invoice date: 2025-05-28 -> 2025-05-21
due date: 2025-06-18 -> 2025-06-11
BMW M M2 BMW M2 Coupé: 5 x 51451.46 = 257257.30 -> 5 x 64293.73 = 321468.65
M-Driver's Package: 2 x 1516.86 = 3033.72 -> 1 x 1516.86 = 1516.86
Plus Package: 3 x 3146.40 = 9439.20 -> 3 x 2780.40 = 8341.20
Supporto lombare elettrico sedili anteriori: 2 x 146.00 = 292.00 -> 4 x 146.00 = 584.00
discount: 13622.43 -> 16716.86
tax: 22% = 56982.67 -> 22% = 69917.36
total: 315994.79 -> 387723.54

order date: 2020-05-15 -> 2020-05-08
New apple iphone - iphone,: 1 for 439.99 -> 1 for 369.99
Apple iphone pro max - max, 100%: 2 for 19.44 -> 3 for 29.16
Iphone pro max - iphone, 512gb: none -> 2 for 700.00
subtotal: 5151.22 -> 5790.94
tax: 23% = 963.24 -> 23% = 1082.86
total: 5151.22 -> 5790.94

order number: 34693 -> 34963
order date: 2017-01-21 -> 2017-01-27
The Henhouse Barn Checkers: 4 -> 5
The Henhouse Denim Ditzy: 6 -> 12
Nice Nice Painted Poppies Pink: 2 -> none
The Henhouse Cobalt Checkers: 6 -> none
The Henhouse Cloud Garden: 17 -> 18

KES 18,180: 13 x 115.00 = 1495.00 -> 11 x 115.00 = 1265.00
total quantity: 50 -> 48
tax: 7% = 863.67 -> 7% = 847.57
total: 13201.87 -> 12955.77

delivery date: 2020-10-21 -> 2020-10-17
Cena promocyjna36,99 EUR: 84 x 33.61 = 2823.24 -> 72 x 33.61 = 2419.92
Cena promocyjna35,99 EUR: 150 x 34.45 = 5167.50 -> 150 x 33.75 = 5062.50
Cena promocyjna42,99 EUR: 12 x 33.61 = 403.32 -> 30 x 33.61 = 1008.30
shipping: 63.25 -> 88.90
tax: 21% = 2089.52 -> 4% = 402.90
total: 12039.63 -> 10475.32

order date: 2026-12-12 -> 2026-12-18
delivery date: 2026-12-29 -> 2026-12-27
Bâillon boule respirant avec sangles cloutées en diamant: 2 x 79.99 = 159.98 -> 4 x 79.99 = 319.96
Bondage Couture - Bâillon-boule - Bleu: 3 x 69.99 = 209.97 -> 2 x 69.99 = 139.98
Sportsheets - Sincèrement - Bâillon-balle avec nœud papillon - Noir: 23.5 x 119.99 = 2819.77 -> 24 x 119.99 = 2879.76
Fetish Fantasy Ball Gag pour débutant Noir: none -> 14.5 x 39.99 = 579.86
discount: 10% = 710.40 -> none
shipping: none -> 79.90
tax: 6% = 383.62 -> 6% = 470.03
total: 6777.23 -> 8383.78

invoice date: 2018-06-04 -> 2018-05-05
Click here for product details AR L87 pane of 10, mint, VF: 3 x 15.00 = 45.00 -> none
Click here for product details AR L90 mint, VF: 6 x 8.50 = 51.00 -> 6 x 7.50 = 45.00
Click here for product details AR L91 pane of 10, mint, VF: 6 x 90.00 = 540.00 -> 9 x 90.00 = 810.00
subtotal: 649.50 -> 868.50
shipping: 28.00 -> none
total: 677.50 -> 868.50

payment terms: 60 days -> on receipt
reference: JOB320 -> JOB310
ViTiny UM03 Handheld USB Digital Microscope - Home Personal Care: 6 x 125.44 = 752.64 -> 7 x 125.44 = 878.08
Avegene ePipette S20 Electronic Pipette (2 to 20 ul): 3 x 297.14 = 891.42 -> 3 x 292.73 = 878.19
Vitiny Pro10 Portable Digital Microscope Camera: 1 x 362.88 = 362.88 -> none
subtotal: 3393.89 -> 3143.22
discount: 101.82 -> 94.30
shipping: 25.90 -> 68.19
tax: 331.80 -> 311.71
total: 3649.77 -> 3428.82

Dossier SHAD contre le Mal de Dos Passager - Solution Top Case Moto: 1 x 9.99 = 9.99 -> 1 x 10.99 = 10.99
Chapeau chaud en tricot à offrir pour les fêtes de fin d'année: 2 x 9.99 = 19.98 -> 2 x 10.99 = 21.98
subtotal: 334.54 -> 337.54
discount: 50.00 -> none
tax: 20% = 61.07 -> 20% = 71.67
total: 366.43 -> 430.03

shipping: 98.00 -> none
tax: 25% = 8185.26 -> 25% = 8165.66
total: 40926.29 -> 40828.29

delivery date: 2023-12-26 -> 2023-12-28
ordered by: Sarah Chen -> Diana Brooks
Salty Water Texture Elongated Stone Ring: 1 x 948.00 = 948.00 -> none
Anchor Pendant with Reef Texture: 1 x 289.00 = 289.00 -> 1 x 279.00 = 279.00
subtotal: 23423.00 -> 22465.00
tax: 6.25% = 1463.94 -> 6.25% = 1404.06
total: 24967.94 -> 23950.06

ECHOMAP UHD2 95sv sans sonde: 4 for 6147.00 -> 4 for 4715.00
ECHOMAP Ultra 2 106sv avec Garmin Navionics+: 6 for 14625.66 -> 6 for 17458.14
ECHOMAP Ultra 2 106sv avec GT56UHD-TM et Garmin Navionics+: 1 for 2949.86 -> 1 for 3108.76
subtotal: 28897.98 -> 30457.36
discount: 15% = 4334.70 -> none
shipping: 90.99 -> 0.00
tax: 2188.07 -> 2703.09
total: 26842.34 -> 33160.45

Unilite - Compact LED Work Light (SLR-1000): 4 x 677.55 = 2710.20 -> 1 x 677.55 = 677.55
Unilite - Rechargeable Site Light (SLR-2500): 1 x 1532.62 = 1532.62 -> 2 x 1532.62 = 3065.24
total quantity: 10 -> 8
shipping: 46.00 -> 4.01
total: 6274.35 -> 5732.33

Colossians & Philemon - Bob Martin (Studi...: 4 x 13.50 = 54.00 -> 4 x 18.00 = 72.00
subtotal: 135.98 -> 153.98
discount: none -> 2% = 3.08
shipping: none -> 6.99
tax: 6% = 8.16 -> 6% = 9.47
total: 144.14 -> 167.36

Exercise description ▸ Your job is to return all lines above that hold the word "Click".

Result ▸
Click here for product details AR L87 pane of 10, mint, VF: 3 x 15.00 = 45.00 -> none
Click here for product details AR L90 mint, VF: 6 x 8.50 = 51.00 -> 6 x 7.50 = 45.00
Click here for product details AR L91 pane of 10, mint, VF: 6 x 90.00 = 540.00 -> 9 x 90.00 = 810.00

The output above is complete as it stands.